Comment le public peut-il accéder aux informations recherchées ?

Certaines mesures visent à faciliter l’accès aux informations recherchées. Ainsi, les autorités publiques doivent mettre à la disposition du public la liste des services, organismes, établissements publics et autres personnes qui exercent sous leur autorité, pour leur compte ou sous leur contrôle des missions de service public en rapport avec l’environnement. Les sites internet sont le vecteur idéal pour trouver ces informations, une partie y figure déjà.

Les autorités publiques doivent également mettre à la disposition du public des répertoires ou listes des catégories d’informations relatives à l’environnement détenues indiquant où ces informations sont mises à la disposition du public.

Enfin, les autorités publiques doivent désigner une personne responsable de l’accès à l’information relative à l’environnement qui est notamment chargée de recevoir les demandes d’accès à l’information et les éventuelles réclamations. La personne responsable de l’accès aux documents administratifs désignée en application de la loi n° 78-753 du 17 juillet 1978 est également responsable de l’accès à l’information en matière d’environnement. La désignation de cette personne est portée à la connaissance du public.

Une fois les différentes listes établies, les autorités publiques ont obligation d’informer le CGDD (SDAG/AG4, 5 route d'Olivet CS 16105, 45061 Orléans Cedex 2) et la CADA (art. R. 124-4 du code de l’environnement), par envoi du formulaire sous forme électronique ou par courrier.

Dans quels délais l’autorité publique saisie doit-elle répondre à la demande d’accès à l’information ?

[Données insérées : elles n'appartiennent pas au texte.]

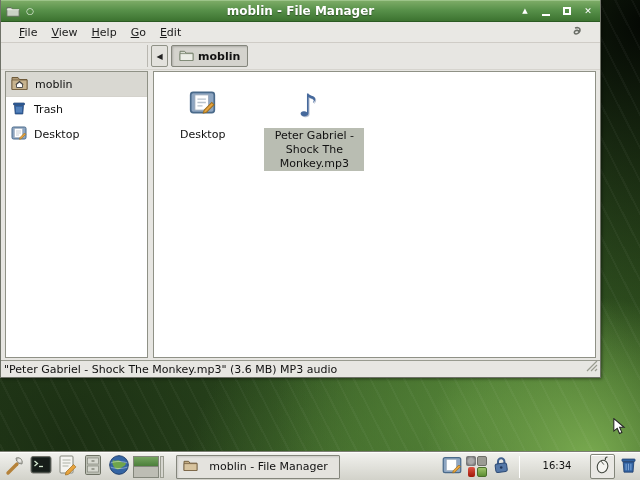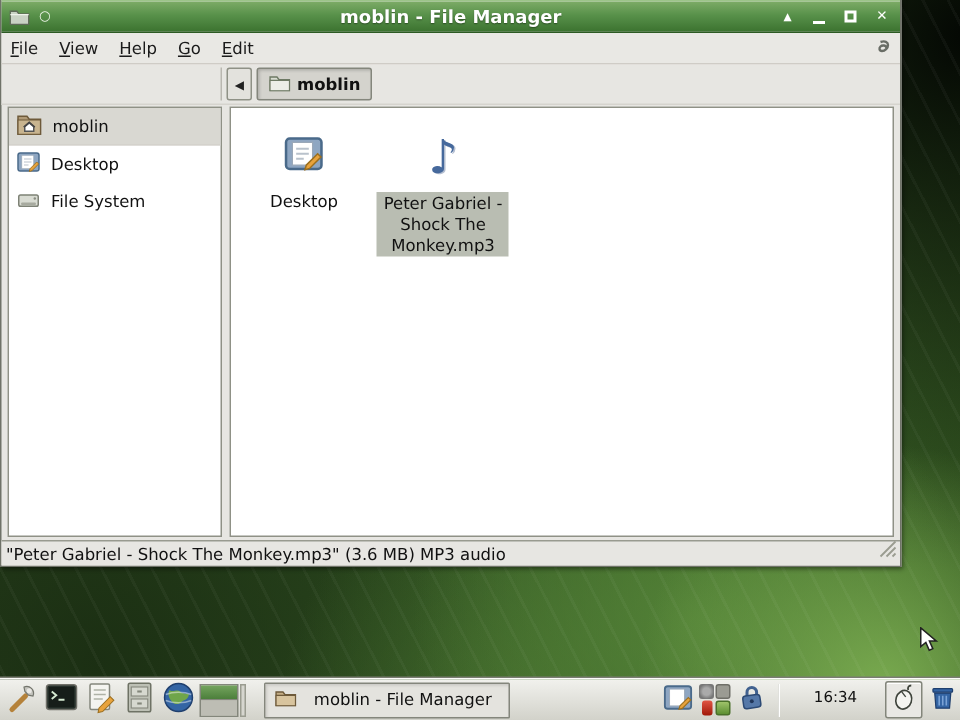--- a/index.html
+++ b/index.html
@@ -48,7 +48,7 @@
   
   .menubar {
     height: 21px; flex: 0 0 21px; background: #e9e8e4; border-bottom: 1px solid #cfccc6;
-    display: flex; align-items: center; padding: 0 6px; gap: 14px; font-size: 11px; color: #1a1a1a;
+    display: flex; align-items: center; padding: 0 18px; gap: 14px; font-size: 11px; color: #1a1a1a;
   }
   .menu-item { display: inline-block; }
   .menu-item::first-letter { text-decoration: underline; }

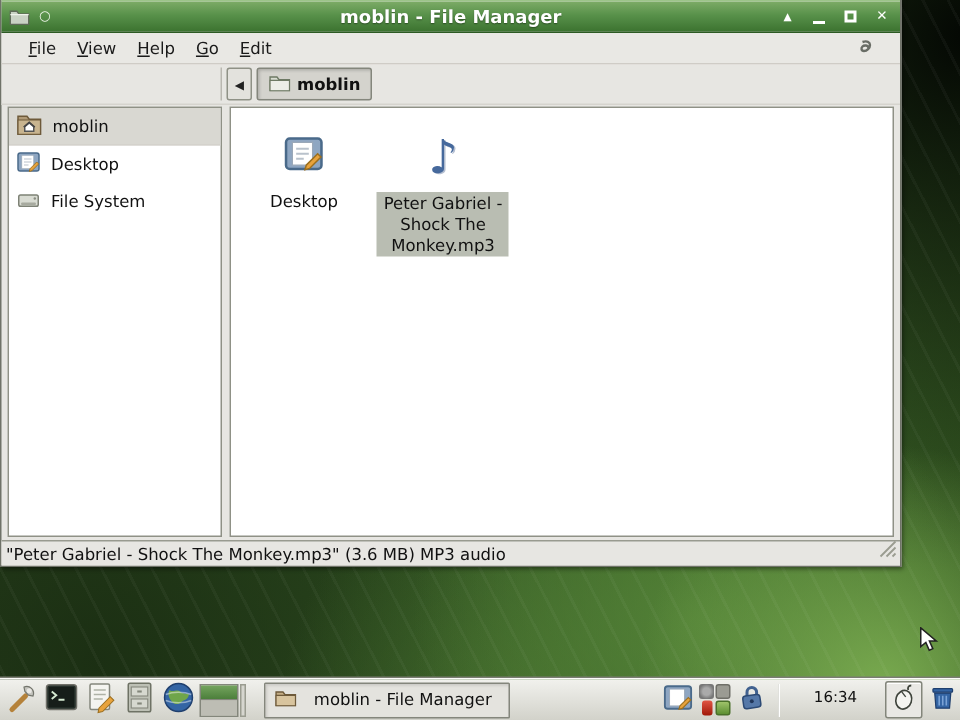--- a/index.html
+++ b/index.html
@@ -212,6 +212,16 @@
       <div class="side-row">
         <span>
           <svg width="16" height="16" viewBox="0 0 16 16">
+              <rect x="2.5" y="3" width="11" height="2" rx="0.5" fill="#3465a4" stroke="#1f3f6e" stroke-width="0.7"></rect>
+              <path d="M3.5 5.5h9l-0.7 8.5h-7.6z" fill="#3465a4" stroke="#1f3f6e" stroke-width="0.7"></path>
+              <path d="M6 7v5.5M8 7v5.5M10 7v5.5" stroke="#7ba3d6" stroke-width="0.9"></path>
+            </svg>
+        </span>
+        <span>Trash</span>
+      </div>
+      <div class="side-row">
+        <span>
+          <svg width="16" height="16" viewBox="0 0 16 16">
               <rect x="1" y="2" width="14" height="12" rx="1.5" fill="#8ea6c2" stroke="#4a6a8a"></rect>
               <rect x="3.5" y="3.5" width="8" height="9" fill="#fff" stroke="#9aa8b8" stroke-width="0.5"></rect>
               <path d="M5 6h5M5 8h5M5 10h3" stroke="#b9c2cc" stroke-width="0.8"></path>

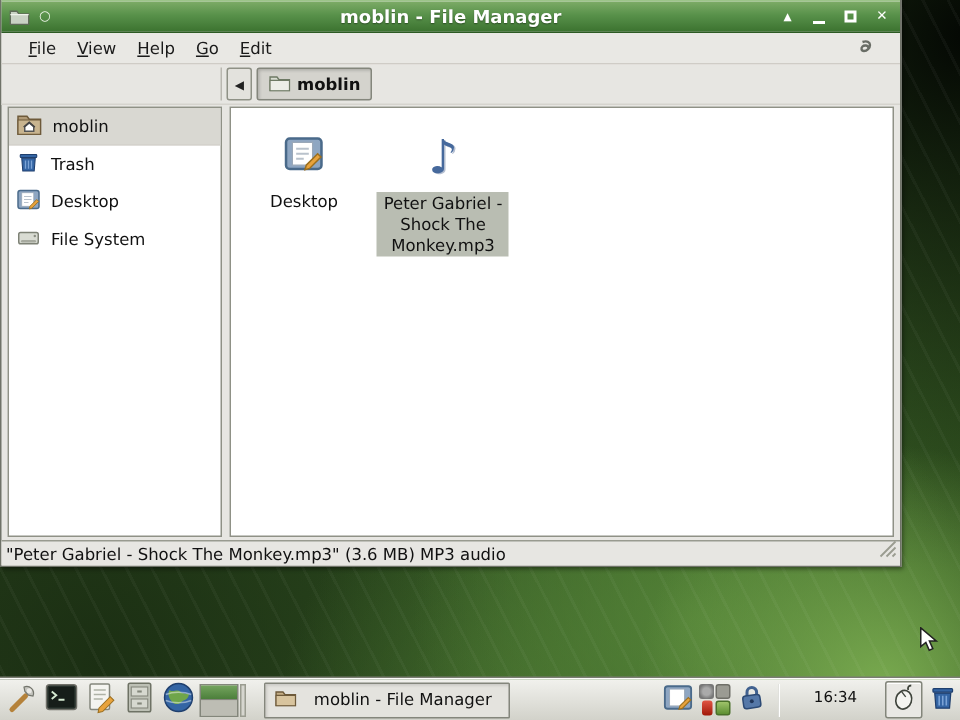--- a/index.html
+++ b/index.html
@@ -85,7 +85,7 @@
   .file-item { display: flex; flex-direction: column; align-items: center; }
   .icon-slot { height: 34px; display: flex; align-items: flex-end; justify-content: center; }
   .file-label { margin-top: 8px; font-size: 11px; color: #111; text-align: center; line-height: 1.25; }
-  .file-label.selected { background: #b9bdb2; padding: 1px 3px; width: 88px; }
+  .file-label.selected { background: #b9bdb2; padding: 1px 3px; width: 100px; margin-left: 13px; }
   .music-note { font-size: 31px; line-height: 0.9; color: #46699c; text-shadow: 1px 1px 0 rgba(40,70,120,0.35); }
 
   

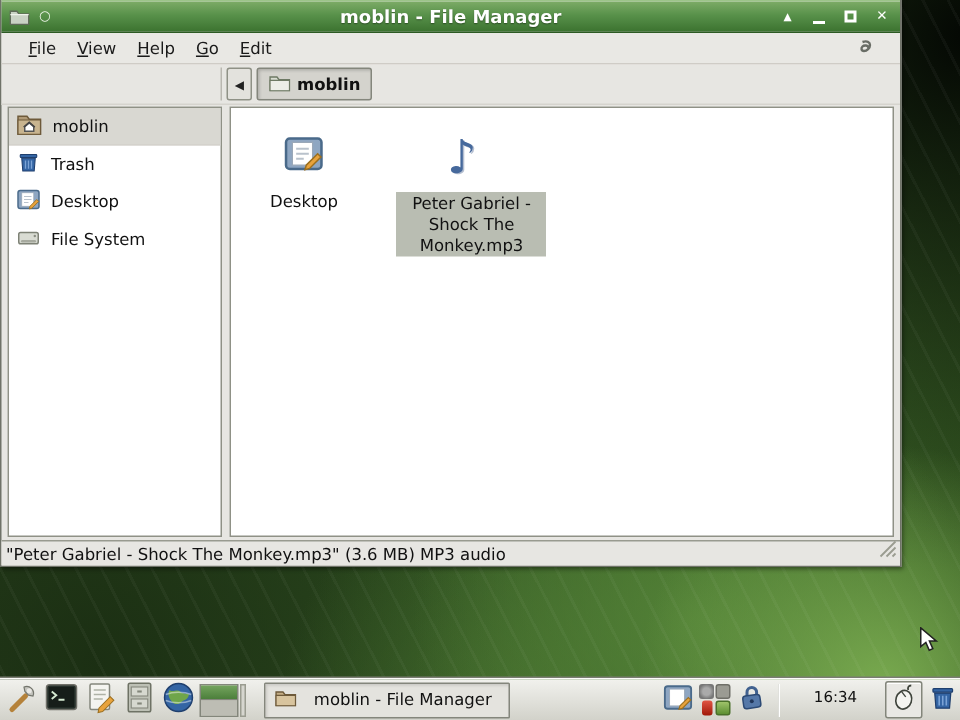--- a/index.html
+++ b/index.html
@@ -230,16 +230,6 @@
         </span>
         <span>Desktop</span>
       </div>
-      <div class="side-row">
-        <span>
-          <svg width="16" height="16" viewBox="0 0 16 16">
-              <rect x="1.5" y="5" width="13" height="7.5" rx="1.2" fill="#d9dcd3" stroke="#7e8276"></rect>
-              <rect x="3" y="10" width="10" height="1.6" rx="0.8" fill="#a7aa9f"></rect>
-              <circle cx="12.2" cy="7.3" r="0.8" fill="#8a8d82"></circle>
-            </svg>
-        </span>
-        <span>File System</span>
-      </div>
     </div>
 
     <div class="filepane">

La réponse doit avoir lieu dans un délai d’un mois à compter de la réception de la demande. A titre exceptionnel, ce délai peut être porté à deux mois lorsque le volume ou la complexité des informations demandées le justifie. Dans ce cas, l’autorité publique saisie informe le demandeur de cette prolongation et lui en indique les motifs dans un délai d’un mois.

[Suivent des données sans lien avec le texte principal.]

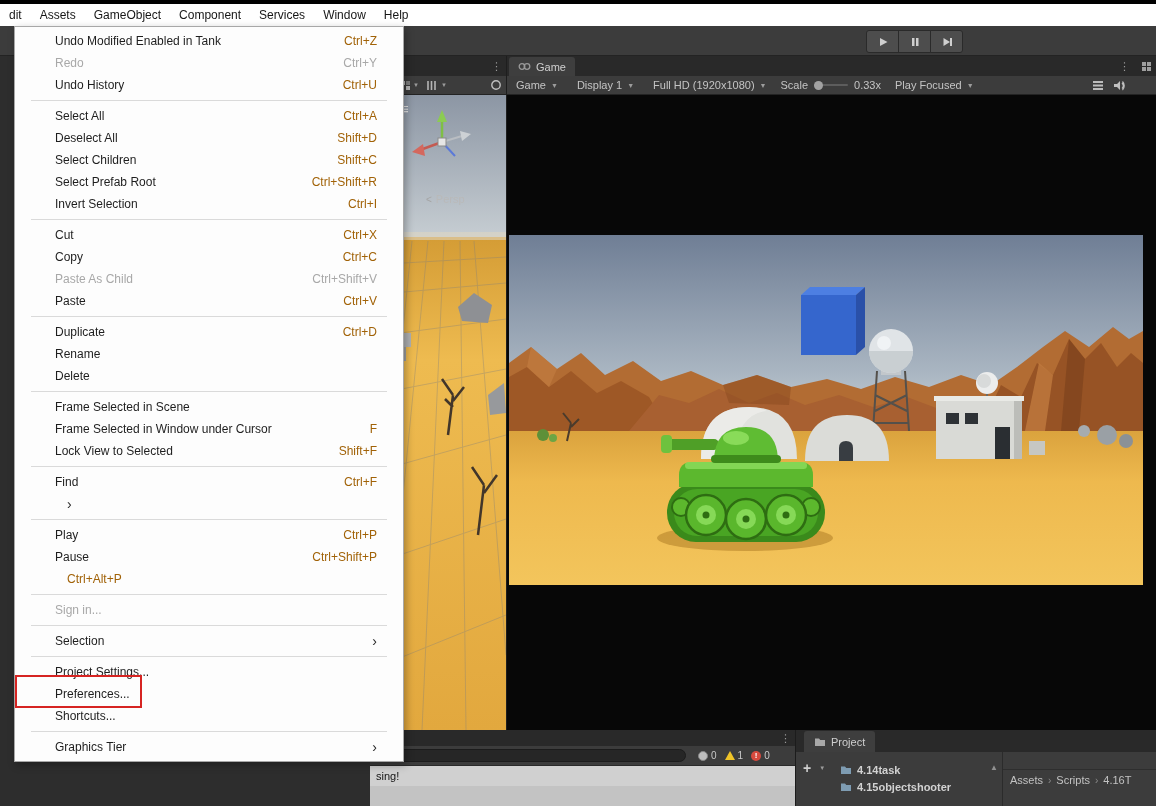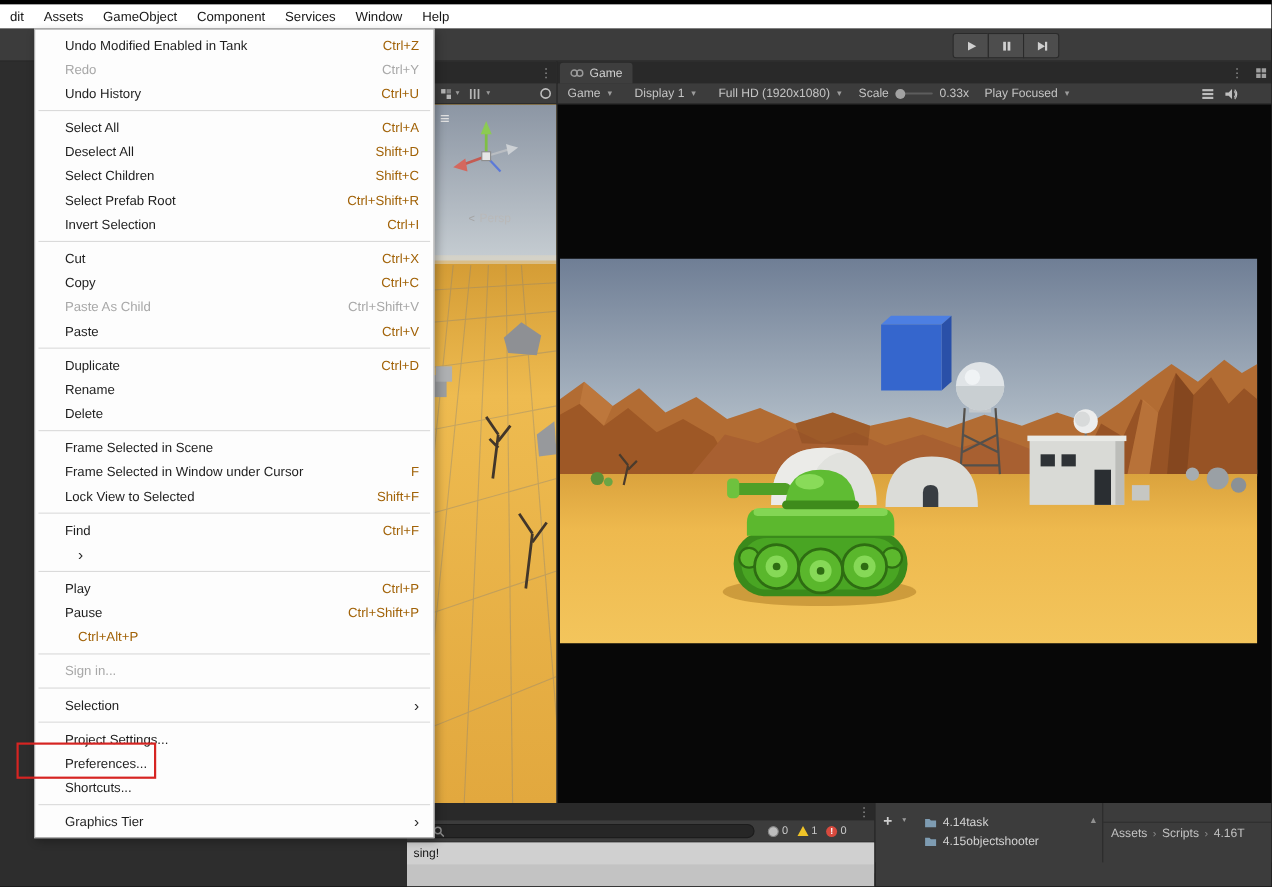--- a/index.html
+++ b/index.html
@@ -86,7 +86,7 @@
 
   
   .edit-menu{left:14px;top:26px;width:356px;background:#fdfdfd;border:1px solid #a8a8a8;box-shadow:2px 3px 8px rgba(0,0,0,.3);
-             padding:3px 3px;z-index:40;margin-left:17px;}
+             padding:3px 16px;z-index:40;}
   .mi{height:22px;line-height:22px;display:flex;align-items:center;padding:0 10px 0 24px;font-size:12px;color:#1e1e1e;}
   .ml{flex:1;white-space:nowrap;}
   .ms{color:#a16207;margin-left:12px;white-space:nowrap;}

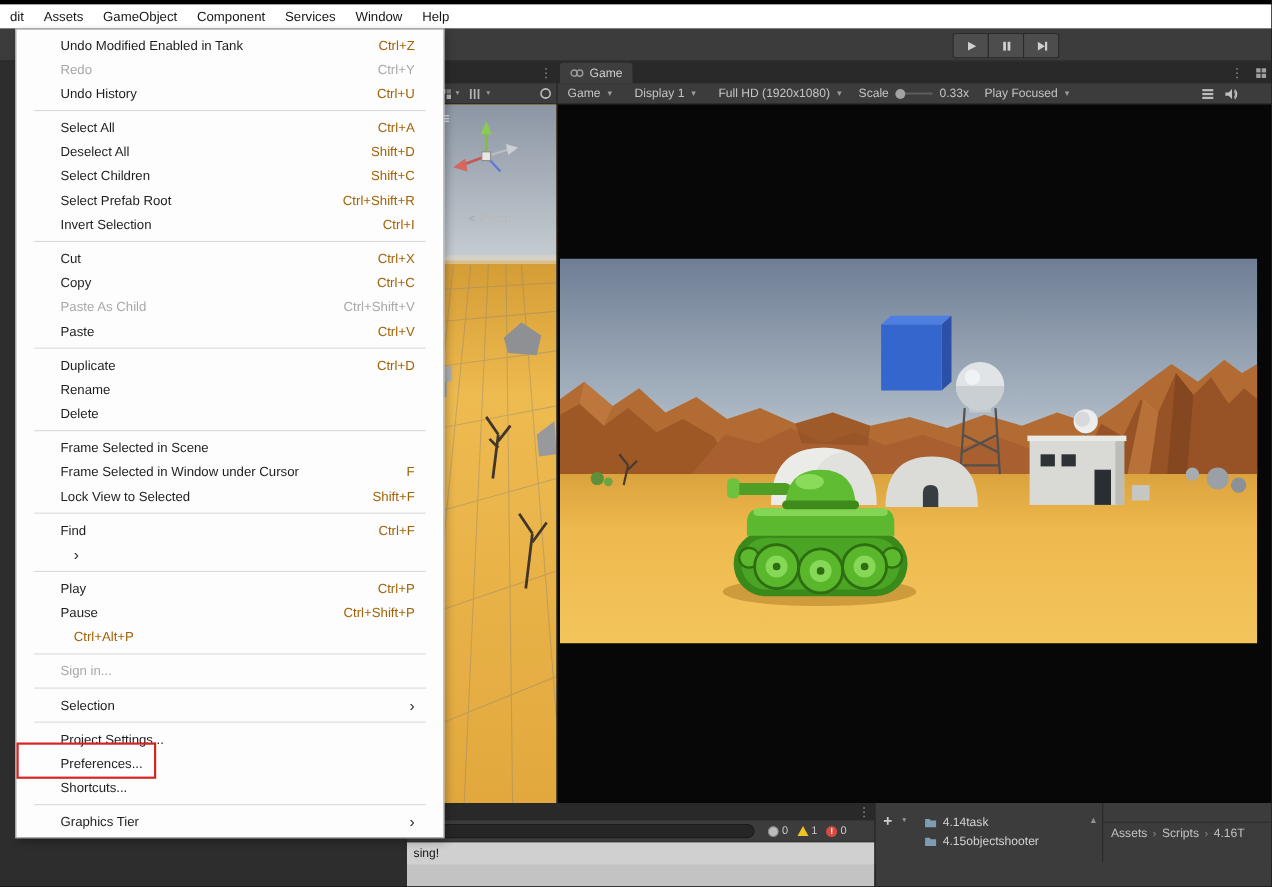--- a/index.html
+++ b/index.html
@@ -411,6 +411,14 @@
   </div>
 
   <div class="abs project-panel">
+    <div class="p-tab-row">
+      <div class="p-tab">
+        <svg width="12" height="11">
+            <path d="M1,2.5 h4 l1.3,1.5 h4.7 v6 h-10 z" fill="#a8a8a8"></path>
+          </svg>
+        <span>Project</span>
+      </div>
+    </div>
     <div class="p-content">
       <div class="p-plus">
         <span>+</span>

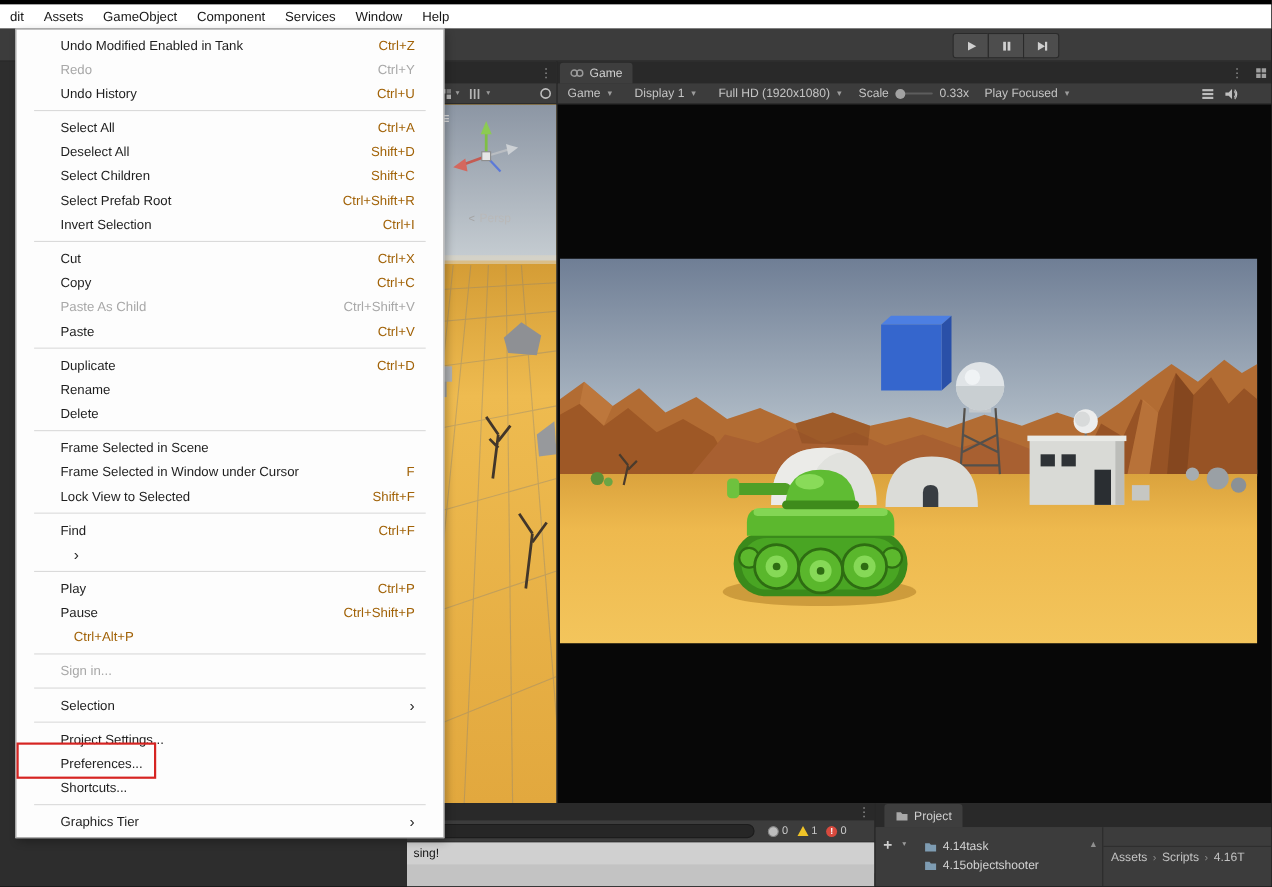--- a/index.html
+++ b/index.html
@@ -75,7 +75,7 @@
   .p-content{position:relative;height:54px;background:#3c3c3c;}
   .p-plus{position:absolute;left:7px;top:8px;color:#cfcfcf;font-size:14px;font-weight:bold;display:flex;align-items:center;gap:3px;}
   .p-plus .darr{font-size:6px;}
-  .p-folders{position:absolute;left:44px;top:10px;display:flex;flex-direction:column;gap:2px;}
+  .p-folders{position:absolute;left:44px;top:10px;display:flex;flex-direction:column;gap:2px;font-weight:bold;}
   .p-folder{display:flex;align-items:center;gap:5px;font-size:11px;color:#d2d2d2;height:15px;white-space:nowrap;}
   .p-scroll{position:absolute;left:194px;top:11px;color:#909090;font-size:8px;}
   .p-div{position:absolute;left:206px;top:0;width:1px;height:54px;background:#2b2b2b;}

Lorsque l’autorité publique saisie ne détient pas l’information demandée, elle transmet la demande à l’autorité publique qui détient l’information, si elle la connaît, et en informe le demandeur dans un délai d’un mois. Ceci ne prolonge pas le délai de réponse, le point de départ étant, en vertu de l’article 20 de la loi n° 2000-321 du 12 avril 2000 relative aux droits des citoyens dans leurs relations avec les administrations, celui de la date de saisine de l’autorité incompétente.